Tuesday, 14 December 2010

Survival of the smartest

John Mangun
Outside the Box
Business Mirror

There are some people who are (and there is no nice way to put this) cheap. Not thrifty but cheap as in cheapo, miserly, tight-fisted, and stingy. I am one of those types of people.

I would rather buy three pairs of cheap shoes than one pair of high- quality footwear. When it comes to spending money on me, I look for almost anyway to avoid paying full price even if it means buying a used or even an inferior product. Not all the time and not for everything, but often enough so that I can proudly wear the label of being “cheap.”

One time I bought a computer table at half-price. My six-year-old son immediately pointed out that there was no shelf for the keyboard. I told him to hold the keyboard on his legs and pretend it was a laptop. He refused and that computer table now holds a small used television that I bought.

I have always objected to going to the National Book Store and paying P400 or P500 for a new best-selling book. I am the one you see at the discount bookstores around town buying paperbacks for P50 or less. You know the books I mean; no cover or if there is a cover, inside you will find something written like “Happy Birthday” and the date June 4, 1992.

So I walked into National Book Store over the weekend and saw a table filled with hard-cover books with a sign reading “Sale: P99.” Here were hundreds of books, some still on the US best-seller lists for P99! They looked brand new. How could we in the Philippines be buying these books, most costing $25 or more for P99?

Every one of these books had come from a public library. Some still had the microchip attached inside to keep people from stealing them from their hometown library.

I had read some time ago that state and locally funded public libraries in the US were closing because they just did not have the money to stay open. And because there was no money to even store the books, these were being sold at a huge discount to get rid of them. And they eventually wind up in countries like the Philippines at a price cheaper than what it costs to produce a locally printed book.

The reason for this story is to illustrate how times have, are, and will continue to change. This is not your father’s or grandfather’s global economy. It is not even the global economy that we knew just a decade ago.

The problem with too many people is that they are slow to adjust their thinking to changing times and conditions.

For decades, the Philippine export industry has cautioned and complained about a strong peso potentially hurting their business. And they were right. But this is 2010 and the situation has changed. That “strong peso” argument is just not as valid as it used to be. Through 2010, the exporters complained and worried about the peso. And guess what. From BusinessMirror: “Neda Director General and Socioeconomic Planning Secretary Dr. Cayetano W. Paderanga Jr. said that with October export earnings growing by 26.4 percent to $4.74 billion, the January-October export earnings have posted a growth of 37.1 percent or $43 billion. With a growth of 26.4 percent, the Philippines posted the highest export growth in Southeast Asia in October 2010.” Here is the most important point that most local newspapers did not understand or highlight.

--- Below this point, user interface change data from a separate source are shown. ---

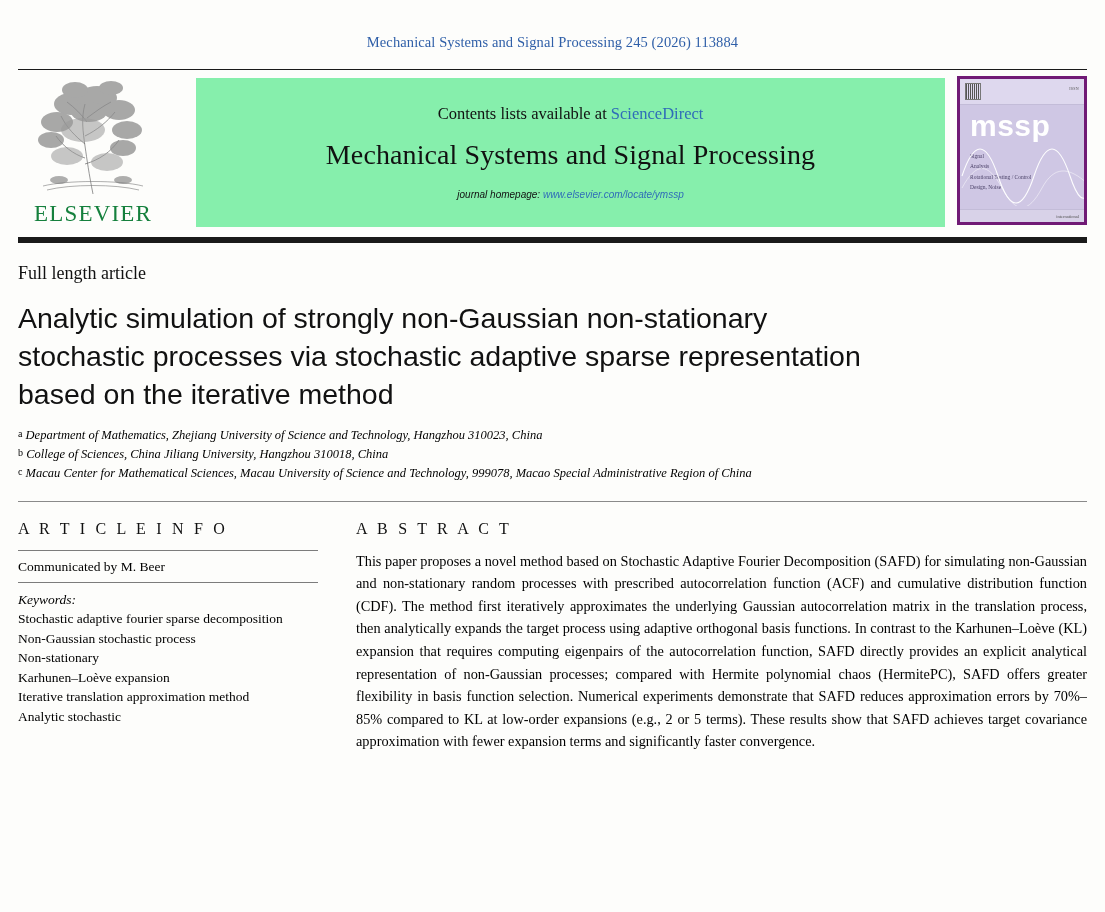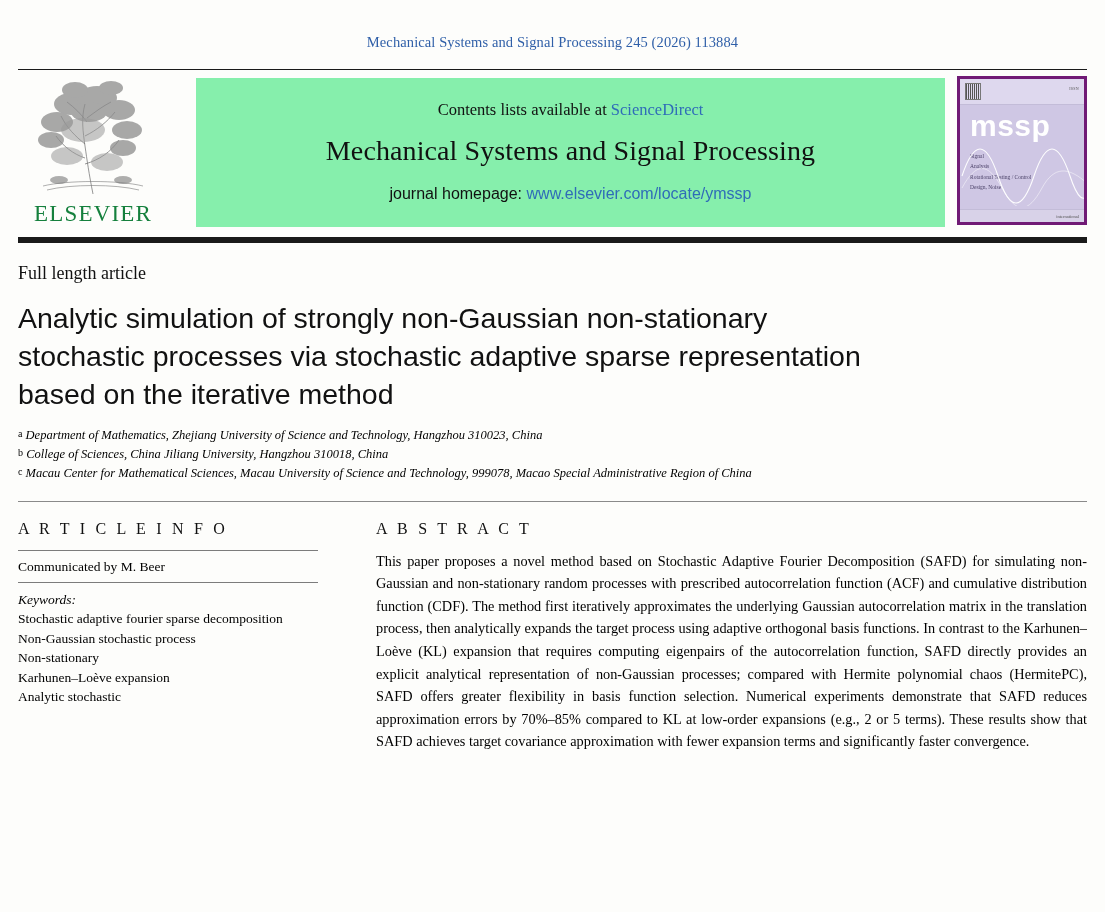--- a/index.html
+++ b/index.html
@@ -83,22 +83,23 @@
   }
   .journal-title {
     font-size: 28px;
     margin: 15px 0 18px;
     color: #111;
     letter-spacing: .1px;
     text-align: right;
   }
   .homepage-line {
     font-family: "Liberation Sans", sans-serif;
-    font-size: 16px;
-    color: #111;
+    font-size: 10px;
+    color: #111;
+    font-style: italic;
   }
   .cover {
     flex: 0 0 130px;
     width: 130px;
     margin: 6px 0 12px 0;
     border: 3px solid #701a75;
     background: #cfc7e4;
     position: relative;
     overflow: hidden;
   }
@@ -195,21 +196,21 @@
   .affils .lbl { font-style: normal; font-size: 10px; vertical-align: 2px; }
 
   
   .divider {
     border-top: 1px solid #8a8a8a;
     margin-top: 18px;
   }
   .cols {
     display: flex;
     margin-top: 18px;
-    gap: 58px;
+    gap: 38px;
   }
   .col-left { flex: 0 0 300px; }
   .col-right { flex: 1 1 auto; }
   .sec-head {
     font-family: "Liberation Serif", serif;
     font-size: 16px;
     letter-spacing: 3.2px;
     color: #111;
     margin-bottom: 12px;
   }
@@ -347,20 +348,21 @@
       <div class="rule"></div>
       <div class="comm">Communicated by M. Beer</div>
       <div class="rule"></div>
       <div class="kw-block">
         <div class="kw-title">Keywords:</div>
         <ul class="kw-list">
           <li>Stochastic adaptive fourier sparse decomposition</li>
           <li>Non-Gaussian stochastic process</li>
           <li>Non-stationary</li>
           <li>Karhunen–Loève expansion</li>
+          <li>Iterative translation approximation method</li>
           <li>Analytic stochastic</li>
         </ul>
       </div>
     </div>
 
     <div class="col-right">
       <div class="sec-head">A B S T R A C T</div>
       <div class="abstract">
         <p>This paper proposes a novel method based on Stochastic Adaptive Fourier Decomposition (SAFD) for simulating non-Gaussian and non-stationary random processes with prescribed autocorrelation function (ACF) and cumulative distribution function (CDF). The method first iteratively approximates the underlying Gaussian autocorrelation matrix in the translation process, then analytically expands the target process using adaptive orthogonal basis functions. In contrast to the Karhunen–Loève (KL) expansion that requires computing eigenpairs of the autocorrelation function, SAFD directly provides an explicit analytical representation of non-Gaussian processes; compared with Hermite polynomial chaos (HermitePC), SAFD offers greater flexibility in basis function selection. Numerical experiments demonstrate that SAFD reduces approximation errors by 70%–85% compared to KL at low-order expansions (e.g., 2 or 5 terms). These results show that SAFD achieves target covariance approximation with fewer expansion terms and significantly faster convergence.</p>
       </div>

The same factors that pushed the peso higher (a declining dollar), also increased the price of our exported goods offsetting losses from a stronger peso. Growth of the volume of exports is strong but the growth of the revenue from exports is stronger.

Look at US economic policy. The Federal Reserve lowers interest rates to almost zero. The traditional idea is that this would allow US banks to borrow from the Fed at a very low rate and loan those funds to boost economic activity. But this is 2010 and things have changed. Why would US banks loan money to US businesses that are not doing very well in the economy and that are not very interested in borrowing money? So what do the banks do? They borrow the money from the Fed and ship it overseas to buy Philippine government debt and loan to Filipino companies at a higher rate than they can get in the US, and they are loaning to borrowers that are more stable and secure.

But the Fed still thinks its 1982 when the last recession ended.

Another good example of changing scenarios is China. The economic wonder child of the 20th century is ready to implode and few are acknowledging that fact. While certain Philippine government policymakers would like this country to become an economic satellite of China, the Chinese economic miracle is fading fast. From Forbes: “China’s consumer price index jumped 5.1% in November. The year-on-year increase was the biggest in 28 months.” But that is not the worst news. From CNBC: “Construction is 60-plus percent of GDP, compared to exports of 5 percent,” said James Chanos, who is the founder and president of Kynikos Associates. China has built new cities that are now essentially empty. When construction is 60 percent of your economy, and you are building lots of things that people don’t need, it’s hard to manage this type of bubble.”

Already the smart money is looking at countries that depend on China to buy their exports and avoiding those countries. Do we really want China to be our largest trading partner?

Charles Darwin wrote, “It is not the strongest of the species that survives, nor the most intelligent. It is the one that is the most adaptable to change.” A nation’s survival and prosperity depend on effective actions that are creative and adaptive. Being able to properly and effectively adjust to the world depends on an accurate evaluation of the changes going around us.